Ma soprattutto è presente, in alcune poesie che raggiungono l’apice della raccolta (in particolare i sei sonetti che compongono Ghirlanda), il tema principe della poetica di Mari: il passato e la memoria, soprattutto di quell’infanzia “sanguinosa” che ci ha determinati e a cui apparterremo per sempre. Passati invece siamo di diritto, / passanti un giorno e trapassati poi / senza tensione, senza più tragitto; // frammenti di memoria, noi e voi, / precipiti nel nulla a capofitto / perché il passato è tutto, e siamo suoi: in due terzine, un distillato puro della letteratura di Michele Mari.

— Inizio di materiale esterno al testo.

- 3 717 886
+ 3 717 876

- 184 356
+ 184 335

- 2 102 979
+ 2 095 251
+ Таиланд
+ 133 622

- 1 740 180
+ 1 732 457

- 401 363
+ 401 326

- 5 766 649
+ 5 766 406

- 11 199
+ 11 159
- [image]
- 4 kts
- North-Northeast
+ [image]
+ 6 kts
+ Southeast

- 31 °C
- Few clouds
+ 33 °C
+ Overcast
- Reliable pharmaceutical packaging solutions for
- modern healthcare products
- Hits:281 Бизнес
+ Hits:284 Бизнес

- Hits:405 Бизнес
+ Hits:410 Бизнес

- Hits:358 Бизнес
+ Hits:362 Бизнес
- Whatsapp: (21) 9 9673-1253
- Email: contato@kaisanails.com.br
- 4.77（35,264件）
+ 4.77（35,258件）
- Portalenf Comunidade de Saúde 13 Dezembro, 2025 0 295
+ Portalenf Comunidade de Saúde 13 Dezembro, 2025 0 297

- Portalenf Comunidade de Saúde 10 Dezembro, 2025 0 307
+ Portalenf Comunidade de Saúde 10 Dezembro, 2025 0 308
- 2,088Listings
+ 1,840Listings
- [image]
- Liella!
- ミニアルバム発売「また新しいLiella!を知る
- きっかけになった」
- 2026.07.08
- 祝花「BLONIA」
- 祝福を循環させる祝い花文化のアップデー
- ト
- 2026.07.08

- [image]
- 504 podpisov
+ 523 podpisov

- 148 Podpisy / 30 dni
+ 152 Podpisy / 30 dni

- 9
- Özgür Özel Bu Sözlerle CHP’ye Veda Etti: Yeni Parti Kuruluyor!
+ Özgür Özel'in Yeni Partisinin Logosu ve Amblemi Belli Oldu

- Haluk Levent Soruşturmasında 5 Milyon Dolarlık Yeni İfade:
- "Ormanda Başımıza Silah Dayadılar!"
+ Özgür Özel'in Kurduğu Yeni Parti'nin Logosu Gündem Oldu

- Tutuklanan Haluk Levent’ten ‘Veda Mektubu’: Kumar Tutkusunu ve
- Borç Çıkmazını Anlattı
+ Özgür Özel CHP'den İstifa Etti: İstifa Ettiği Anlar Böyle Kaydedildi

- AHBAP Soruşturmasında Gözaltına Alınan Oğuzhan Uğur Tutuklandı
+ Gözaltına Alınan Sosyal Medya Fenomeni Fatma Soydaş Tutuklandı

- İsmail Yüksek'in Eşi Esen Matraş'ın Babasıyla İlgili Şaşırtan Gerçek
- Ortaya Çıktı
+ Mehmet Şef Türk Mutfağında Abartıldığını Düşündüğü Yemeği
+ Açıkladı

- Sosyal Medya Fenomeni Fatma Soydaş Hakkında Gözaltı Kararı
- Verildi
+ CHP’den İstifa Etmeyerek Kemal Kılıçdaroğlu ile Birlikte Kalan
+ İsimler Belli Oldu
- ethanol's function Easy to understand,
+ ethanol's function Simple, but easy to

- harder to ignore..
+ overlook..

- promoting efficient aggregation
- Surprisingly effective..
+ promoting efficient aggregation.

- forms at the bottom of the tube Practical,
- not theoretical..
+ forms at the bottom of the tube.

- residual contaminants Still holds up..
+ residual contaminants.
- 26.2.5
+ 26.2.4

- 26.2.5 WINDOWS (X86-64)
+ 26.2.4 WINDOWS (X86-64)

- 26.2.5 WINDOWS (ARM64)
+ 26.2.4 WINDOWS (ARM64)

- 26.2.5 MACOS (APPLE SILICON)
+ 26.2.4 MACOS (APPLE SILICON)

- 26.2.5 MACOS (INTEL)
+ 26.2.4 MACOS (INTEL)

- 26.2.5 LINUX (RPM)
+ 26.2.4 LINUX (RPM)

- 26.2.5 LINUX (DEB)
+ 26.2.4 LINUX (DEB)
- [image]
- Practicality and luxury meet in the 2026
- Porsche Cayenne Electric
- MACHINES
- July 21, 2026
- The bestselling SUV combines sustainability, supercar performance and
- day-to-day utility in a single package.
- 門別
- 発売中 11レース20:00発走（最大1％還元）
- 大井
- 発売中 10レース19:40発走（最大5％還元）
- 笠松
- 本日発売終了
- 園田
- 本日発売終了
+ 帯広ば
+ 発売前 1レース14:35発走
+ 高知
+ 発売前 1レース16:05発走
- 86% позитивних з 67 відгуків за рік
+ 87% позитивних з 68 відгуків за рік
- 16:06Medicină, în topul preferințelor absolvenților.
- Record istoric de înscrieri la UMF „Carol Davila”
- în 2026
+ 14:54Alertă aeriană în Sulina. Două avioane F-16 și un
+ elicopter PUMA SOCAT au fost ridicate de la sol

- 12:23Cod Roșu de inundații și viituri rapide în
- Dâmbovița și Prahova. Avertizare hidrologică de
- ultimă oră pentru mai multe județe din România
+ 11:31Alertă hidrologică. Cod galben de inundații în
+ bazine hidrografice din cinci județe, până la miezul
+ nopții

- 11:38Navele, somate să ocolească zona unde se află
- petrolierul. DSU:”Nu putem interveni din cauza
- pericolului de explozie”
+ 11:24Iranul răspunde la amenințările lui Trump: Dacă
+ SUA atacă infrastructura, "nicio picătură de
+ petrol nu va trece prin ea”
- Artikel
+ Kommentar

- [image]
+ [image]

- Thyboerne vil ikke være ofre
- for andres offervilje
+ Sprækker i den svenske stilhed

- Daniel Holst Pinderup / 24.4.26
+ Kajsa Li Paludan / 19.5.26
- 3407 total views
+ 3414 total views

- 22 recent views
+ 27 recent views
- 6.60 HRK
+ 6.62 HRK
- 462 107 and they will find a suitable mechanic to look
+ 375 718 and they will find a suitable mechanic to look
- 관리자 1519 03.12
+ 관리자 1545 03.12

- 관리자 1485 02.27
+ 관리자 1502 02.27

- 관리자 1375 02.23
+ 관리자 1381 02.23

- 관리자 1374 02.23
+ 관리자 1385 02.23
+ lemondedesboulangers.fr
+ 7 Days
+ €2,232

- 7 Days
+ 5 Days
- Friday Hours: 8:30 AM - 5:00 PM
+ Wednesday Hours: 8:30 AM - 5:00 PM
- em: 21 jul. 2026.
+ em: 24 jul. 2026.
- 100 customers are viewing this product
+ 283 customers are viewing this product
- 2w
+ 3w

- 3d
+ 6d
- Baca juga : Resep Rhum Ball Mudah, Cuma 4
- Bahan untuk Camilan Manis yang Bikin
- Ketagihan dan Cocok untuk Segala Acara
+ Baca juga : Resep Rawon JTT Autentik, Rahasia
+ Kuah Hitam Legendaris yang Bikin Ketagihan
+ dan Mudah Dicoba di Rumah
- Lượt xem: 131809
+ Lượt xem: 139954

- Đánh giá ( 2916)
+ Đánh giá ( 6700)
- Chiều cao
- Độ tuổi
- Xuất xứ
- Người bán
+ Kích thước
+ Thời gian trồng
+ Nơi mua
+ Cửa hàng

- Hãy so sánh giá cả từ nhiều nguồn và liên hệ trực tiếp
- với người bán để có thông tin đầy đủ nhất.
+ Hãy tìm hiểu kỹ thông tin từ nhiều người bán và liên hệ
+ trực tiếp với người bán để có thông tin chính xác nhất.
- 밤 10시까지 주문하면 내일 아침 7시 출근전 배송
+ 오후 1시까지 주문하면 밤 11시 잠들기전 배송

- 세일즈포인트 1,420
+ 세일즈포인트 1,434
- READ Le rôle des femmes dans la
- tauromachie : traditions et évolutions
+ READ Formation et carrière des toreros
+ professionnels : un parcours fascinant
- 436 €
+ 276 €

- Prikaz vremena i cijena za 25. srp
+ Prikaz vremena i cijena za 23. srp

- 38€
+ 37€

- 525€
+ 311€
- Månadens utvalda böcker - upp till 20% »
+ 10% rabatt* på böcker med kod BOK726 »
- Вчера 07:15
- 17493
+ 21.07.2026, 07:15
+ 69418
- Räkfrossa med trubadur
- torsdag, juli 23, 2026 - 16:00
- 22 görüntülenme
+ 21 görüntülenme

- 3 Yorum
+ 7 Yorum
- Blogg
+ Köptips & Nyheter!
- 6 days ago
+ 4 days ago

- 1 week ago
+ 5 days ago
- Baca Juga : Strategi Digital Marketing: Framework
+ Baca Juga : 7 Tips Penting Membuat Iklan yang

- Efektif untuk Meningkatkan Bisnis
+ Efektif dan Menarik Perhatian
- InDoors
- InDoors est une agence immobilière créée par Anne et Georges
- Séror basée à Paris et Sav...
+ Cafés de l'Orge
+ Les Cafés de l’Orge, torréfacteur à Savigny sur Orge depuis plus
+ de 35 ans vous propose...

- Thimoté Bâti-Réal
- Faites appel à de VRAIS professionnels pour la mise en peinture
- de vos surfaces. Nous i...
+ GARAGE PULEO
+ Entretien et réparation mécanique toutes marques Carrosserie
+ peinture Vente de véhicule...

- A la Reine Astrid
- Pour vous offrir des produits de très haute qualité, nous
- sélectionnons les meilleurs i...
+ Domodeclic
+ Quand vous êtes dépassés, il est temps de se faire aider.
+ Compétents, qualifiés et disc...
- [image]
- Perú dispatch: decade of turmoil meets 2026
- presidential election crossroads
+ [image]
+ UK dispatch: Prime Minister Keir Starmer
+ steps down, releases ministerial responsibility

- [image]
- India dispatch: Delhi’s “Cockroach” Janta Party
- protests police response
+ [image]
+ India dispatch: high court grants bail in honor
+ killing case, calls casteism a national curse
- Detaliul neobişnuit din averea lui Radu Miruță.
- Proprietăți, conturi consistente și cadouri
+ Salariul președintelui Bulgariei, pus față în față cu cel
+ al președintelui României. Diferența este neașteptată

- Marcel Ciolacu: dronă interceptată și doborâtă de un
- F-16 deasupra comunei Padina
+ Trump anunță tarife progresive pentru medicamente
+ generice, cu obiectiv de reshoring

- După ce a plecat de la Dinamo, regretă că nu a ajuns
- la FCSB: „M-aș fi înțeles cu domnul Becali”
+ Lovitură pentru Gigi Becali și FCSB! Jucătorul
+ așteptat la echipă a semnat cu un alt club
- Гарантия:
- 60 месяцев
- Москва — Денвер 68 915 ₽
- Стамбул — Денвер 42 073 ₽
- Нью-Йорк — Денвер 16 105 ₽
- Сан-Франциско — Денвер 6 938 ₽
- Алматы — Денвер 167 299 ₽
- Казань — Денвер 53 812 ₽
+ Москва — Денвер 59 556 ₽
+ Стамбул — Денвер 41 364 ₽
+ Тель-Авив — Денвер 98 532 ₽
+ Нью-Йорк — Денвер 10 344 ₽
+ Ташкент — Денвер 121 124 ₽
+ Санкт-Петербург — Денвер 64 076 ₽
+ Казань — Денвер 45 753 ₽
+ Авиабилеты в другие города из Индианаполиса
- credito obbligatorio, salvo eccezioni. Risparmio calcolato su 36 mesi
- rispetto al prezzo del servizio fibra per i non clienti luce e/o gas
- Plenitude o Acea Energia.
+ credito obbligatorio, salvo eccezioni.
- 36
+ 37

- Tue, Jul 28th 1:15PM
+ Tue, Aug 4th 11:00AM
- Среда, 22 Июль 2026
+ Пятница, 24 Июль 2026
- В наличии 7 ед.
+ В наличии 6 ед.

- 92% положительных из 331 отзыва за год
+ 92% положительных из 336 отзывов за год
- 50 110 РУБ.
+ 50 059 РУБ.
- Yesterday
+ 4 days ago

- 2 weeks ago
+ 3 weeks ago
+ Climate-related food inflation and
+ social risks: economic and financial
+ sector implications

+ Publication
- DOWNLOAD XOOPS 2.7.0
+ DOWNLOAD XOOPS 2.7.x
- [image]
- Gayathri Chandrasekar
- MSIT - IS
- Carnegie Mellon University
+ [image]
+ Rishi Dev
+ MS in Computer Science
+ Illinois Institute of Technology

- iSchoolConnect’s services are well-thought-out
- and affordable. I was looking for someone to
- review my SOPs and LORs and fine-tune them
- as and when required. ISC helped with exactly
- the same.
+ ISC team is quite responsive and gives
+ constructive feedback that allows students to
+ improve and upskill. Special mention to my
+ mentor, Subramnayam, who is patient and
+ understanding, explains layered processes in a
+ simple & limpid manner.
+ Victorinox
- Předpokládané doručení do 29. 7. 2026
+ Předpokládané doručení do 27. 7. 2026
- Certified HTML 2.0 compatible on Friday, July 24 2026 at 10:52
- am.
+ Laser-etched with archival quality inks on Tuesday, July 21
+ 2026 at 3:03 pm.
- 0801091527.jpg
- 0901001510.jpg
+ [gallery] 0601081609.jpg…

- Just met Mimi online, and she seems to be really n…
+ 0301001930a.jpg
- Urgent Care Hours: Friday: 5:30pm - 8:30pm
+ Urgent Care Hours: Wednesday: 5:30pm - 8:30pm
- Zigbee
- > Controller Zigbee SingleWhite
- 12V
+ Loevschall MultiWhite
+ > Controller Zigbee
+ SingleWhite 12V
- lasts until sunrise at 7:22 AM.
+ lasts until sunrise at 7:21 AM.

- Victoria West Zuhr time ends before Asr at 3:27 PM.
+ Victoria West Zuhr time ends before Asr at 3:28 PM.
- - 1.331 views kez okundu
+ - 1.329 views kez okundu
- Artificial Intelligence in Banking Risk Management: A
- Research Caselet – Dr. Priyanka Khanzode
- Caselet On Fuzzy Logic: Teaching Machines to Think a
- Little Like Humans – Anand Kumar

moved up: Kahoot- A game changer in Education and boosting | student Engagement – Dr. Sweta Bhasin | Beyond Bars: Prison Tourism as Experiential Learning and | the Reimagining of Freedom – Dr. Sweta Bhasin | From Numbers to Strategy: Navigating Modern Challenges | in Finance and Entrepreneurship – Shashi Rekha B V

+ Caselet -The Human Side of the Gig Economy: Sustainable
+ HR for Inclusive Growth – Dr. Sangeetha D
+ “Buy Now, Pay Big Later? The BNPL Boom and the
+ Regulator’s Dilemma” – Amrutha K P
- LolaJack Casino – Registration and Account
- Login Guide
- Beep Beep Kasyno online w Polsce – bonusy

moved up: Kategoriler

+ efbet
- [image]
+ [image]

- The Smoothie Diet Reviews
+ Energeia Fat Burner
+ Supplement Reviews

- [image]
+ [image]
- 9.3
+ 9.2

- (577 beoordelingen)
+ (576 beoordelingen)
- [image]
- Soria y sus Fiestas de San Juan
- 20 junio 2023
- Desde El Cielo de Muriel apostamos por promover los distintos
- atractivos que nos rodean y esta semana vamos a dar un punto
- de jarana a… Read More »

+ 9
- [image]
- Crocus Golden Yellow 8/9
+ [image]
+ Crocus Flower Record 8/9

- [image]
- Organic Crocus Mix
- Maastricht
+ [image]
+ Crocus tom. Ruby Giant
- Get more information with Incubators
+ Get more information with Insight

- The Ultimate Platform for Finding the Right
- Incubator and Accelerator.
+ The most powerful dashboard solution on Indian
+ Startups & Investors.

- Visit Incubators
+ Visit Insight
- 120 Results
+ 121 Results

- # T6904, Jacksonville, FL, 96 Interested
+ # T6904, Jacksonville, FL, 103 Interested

In Dalla cripta, dunque, Mari c’è eccome. E insieme c’è una tradizione che rivive riplasmata, c’è il divertimento dell’oscenità e la profondità della riflessione, c’è una maestria e una facilità di scrittura ventriloquiale introvabile altrove, c’è il debito di un uomo verso il demone che gli ha salvato e distrutto la vita: la letteratura. Forse è un’operazione editoriale, forse sono solo esercizi di stile. Ma ce ne fossero.